Acervo inédito de Vinícius de Moraes pode ser conferido online

Crédito: Acervo Digital Vinicius de Moraes/Direitos reservados

O compositor, diplomata, dramaturgo, jornalista, advogado e poeta Vinícius de Moraes (1913-1980) está com um acervo digital que reúne cerca de 11 mil itens, entre livros, manuscritos, correspondências e muitos outros documentos.

O projeto foi idealizado por Julia Moraes, neta do poeta, em parceria com Marcus Moraes, sobrinho-neto de Vinícius. Os documentos antes ficavam disponíveis apenas fisicamente no Arquivo-Museu de Literatura Brasileira, da Fundação Casa de Rui Barbosa, mas agora o público pode conhecer de forma virtual e gratuita através do site http://acervo.viniciusdemoraes.com.br/

O acervo está dividido em três séries: Correspondências, Produção INTELECTUAL e Documentos Diversos. O site tem ainda um mini documentário sobre Vinícius e uma série de seis podcasts baseados no livro “Caderno de Leituras Vinícius de Moraes” (2009), de Eucanãa Ferraz.

Segundo Julia Moraes, o acervo permite ao grande público entender os processos literários e criativos do avô. Em seus escritos é possível observar rasuras, rabiscos e anotações ao lado de grandes poemas e composições.

É possível encontrar preciosidades em todas as três séries do acervo. Na seção “Correspondências”, há cartas afetuosas para membros da família, além de amigos e parceiros musicais. Manuel Bandeira, Pablo Neruda, Tom Jobim, Carlos Lyra e Baden Powell são alguns dos que trocavam correspondências com o poeta.

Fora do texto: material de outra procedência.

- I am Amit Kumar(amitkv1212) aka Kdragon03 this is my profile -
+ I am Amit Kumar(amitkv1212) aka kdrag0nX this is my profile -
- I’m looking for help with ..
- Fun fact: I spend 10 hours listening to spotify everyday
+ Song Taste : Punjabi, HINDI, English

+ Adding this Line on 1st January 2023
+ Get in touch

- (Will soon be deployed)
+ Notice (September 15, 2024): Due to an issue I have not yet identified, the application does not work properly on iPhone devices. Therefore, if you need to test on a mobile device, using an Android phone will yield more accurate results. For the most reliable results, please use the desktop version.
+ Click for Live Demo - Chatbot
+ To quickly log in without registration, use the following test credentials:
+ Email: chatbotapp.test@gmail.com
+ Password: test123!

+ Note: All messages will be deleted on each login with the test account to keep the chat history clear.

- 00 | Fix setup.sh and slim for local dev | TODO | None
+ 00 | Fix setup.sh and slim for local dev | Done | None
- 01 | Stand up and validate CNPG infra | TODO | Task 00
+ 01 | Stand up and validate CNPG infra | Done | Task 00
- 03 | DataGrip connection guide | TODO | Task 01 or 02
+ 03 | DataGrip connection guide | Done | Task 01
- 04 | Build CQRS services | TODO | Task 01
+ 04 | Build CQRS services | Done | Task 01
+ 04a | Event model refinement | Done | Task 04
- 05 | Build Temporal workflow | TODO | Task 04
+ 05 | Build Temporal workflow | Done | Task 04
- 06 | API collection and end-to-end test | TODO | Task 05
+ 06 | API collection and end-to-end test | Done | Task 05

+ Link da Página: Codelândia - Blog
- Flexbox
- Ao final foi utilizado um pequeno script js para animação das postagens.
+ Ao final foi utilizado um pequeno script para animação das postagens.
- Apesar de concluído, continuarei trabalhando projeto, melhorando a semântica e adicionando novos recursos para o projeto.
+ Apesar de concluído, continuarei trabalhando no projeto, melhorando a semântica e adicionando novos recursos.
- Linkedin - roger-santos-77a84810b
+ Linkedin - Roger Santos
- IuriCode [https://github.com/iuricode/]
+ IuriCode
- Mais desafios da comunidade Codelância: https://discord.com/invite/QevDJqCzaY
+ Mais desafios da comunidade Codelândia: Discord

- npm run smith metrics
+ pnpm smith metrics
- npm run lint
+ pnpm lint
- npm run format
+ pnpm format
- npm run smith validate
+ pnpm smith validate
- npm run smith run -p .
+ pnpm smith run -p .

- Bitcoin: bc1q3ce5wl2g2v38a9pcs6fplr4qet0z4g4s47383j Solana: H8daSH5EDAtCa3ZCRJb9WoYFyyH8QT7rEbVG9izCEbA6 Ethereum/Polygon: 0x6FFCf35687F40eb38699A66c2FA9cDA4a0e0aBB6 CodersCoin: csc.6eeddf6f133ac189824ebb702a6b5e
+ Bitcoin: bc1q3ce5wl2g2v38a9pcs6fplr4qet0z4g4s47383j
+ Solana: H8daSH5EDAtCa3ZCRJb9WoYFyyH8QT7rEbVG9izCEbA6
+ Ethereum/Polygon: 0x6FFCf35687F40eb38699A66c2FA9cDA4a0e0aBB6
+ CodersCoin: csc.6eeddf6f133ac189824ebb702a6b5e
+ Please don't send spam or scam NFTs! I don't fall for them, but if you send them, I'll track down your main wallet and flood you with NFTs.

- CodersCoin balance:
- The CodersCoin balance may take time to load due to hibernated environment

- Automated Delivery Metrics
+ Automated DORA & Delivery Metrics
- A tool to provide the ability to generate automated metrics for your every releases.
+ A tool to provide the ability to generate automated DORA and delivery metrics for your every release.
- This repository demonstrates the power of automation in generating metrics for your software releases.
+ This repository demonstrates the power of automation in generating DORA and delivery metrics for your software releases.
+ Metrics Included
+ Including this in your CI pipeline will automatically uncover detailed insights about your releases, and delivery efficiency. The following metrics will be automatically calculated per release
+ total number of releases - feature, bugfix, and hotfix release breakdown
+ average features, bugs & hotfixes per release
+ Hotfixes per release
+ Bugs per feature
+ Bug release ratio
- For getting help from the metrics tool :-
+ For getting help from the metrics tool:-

Há também uma carta, com envelope personalizado, escrita por Charles Chaplin em agradecimento ao envio da primeira edição da revista “Filme”, fundada por Vinícius quando o mesmo ocupava o cargo de vice-cônsul do Brasil na cidade de Los Angeles.

Para os fãs do músico, é possível consultar mais de 260 letras, algumas com mais de uma versão. Entre as mais famosas estão “Insensatez”, “Chega de Saudade”, “Canto de Ossanha” (quatro versões), “Canção do Amanhecer” (nove versões), “Por Toda a Minha Vida”, “Tarde em Itapoã” e “Samba da Bênção”.

Na série “Documentos Diversos” é possível encontrar um dossiê sobre a criação do Instituto Nacional do Cinema e atas das reuniões do Primeiro Festival Internacional de Cinema no Brasil.